The road was allegedly completed during the then former General Olusegun Obasanjo’s military era in 1978. Apparently, nothing was done towards refurbishment and maintenance of road until the return of Olusegun Obasanjo as a civilian President in 1999. An incomputable eight years of Obasanjo’s administration were wasted in a bureaucratic contract arrangement with Bi-Courtney Highways Services Limited (BCHSL), an indigenous construction company owned by the Nigerian Businessman and Lawyer, Tunde Babalakin.

A good portion of the road was still a death-trap in 2012, after President Goodluck Jonathan’s four-year tenure in office. The contractors traded blame and made all manner untenable excuses for not delivering on promise till Jonathan left office.

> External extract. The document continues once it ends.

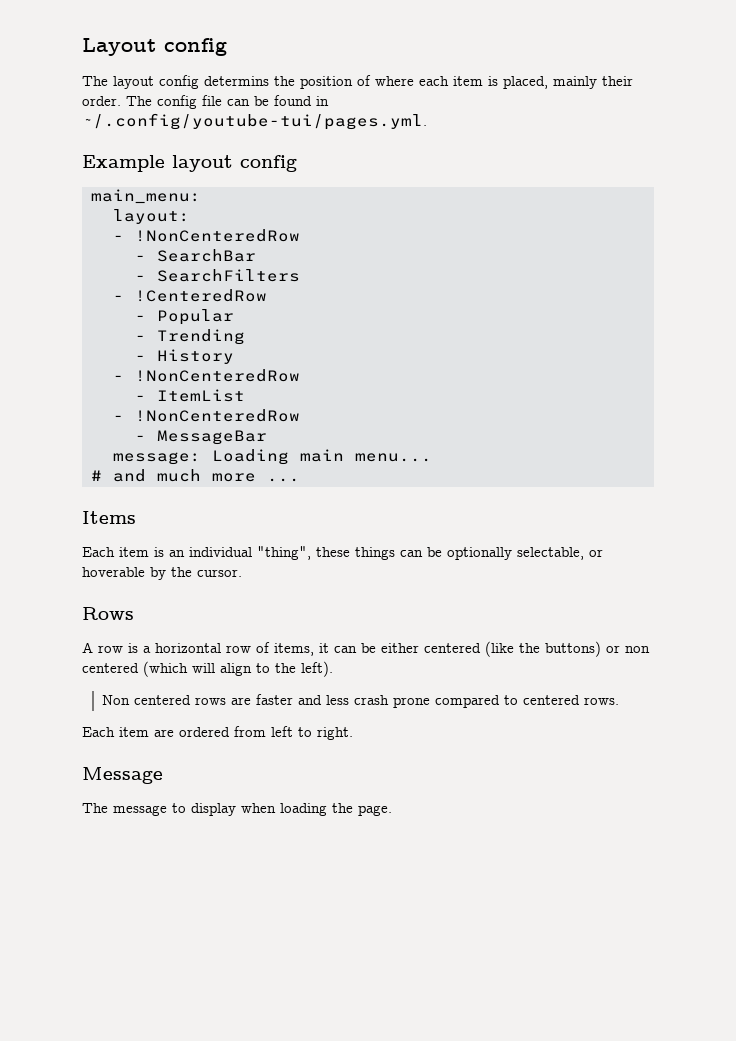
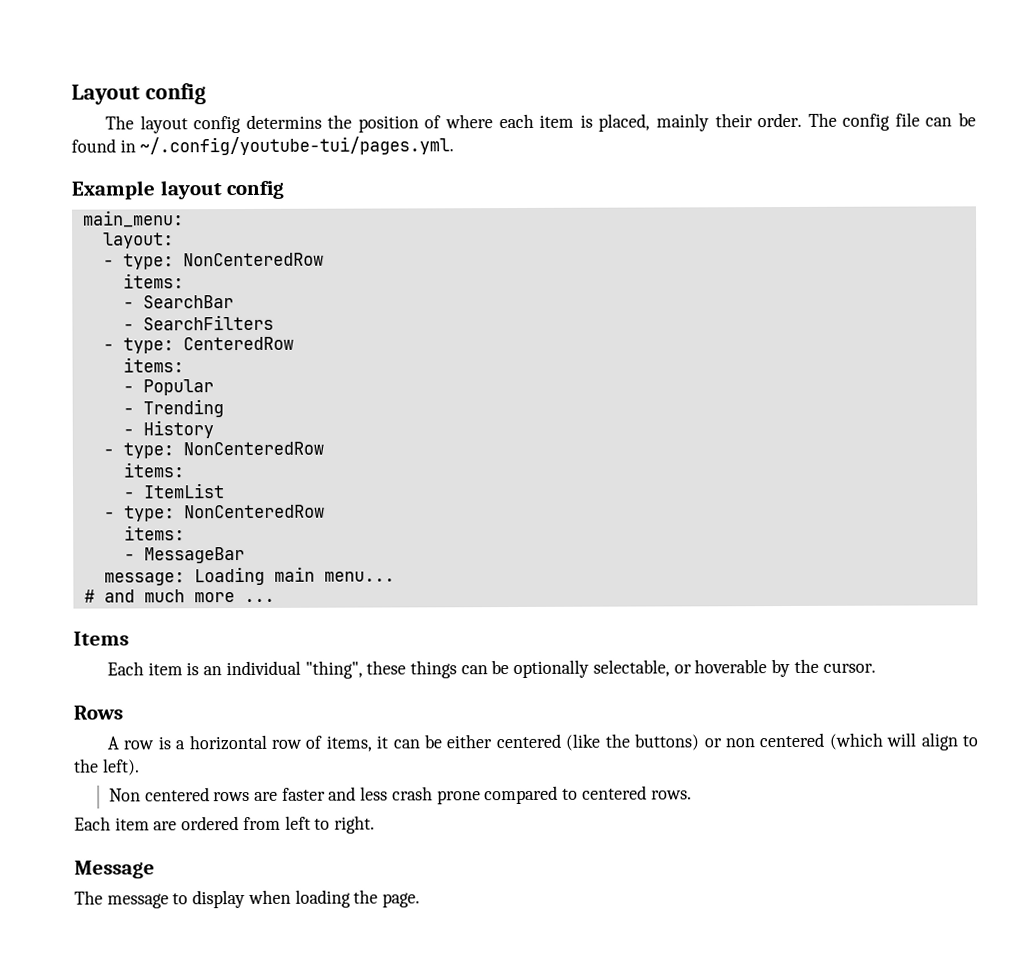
[135,229,300,242] !NonCenteredRow -> [122,252,324,270] [122,273,184,289] type: NonCenteredRow // items:
[135,289,267,302] !CenteredRow -> [122,336,294,354] [122,357,184,373] type: CenteredRow // items:
[135,369,300,382] !NonCenteredRow -> [122,441,324,459] [122,462,184,478] type: NonCenteredRow // items:
[135,409,300,422] !NonCenteredRow -> [123,504,325,522] [123,525,185,541] type: NonCenteredRow // items:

A few days ago, I undertook a journey and plied the road in question. Different parts of the highway were partitioned into sections with cautionary signs indicating a particular vendor’s work-in-progress. I overheard fellow commuters argue for and against the company doing a better job and the one causing traffic havoc with their activities. “Why didn’t they give the construction to one company?” One of the passengers suddenly asked out of curiosity. “Who knows…” the other had given a simple but unsatisfying response.

We noted the change at the Sagamu interchange to Ibadan as the vehicle slipped from a pitch black way, lined in-between with a single file of brick, to a grey way demarcated by a surface drainage system.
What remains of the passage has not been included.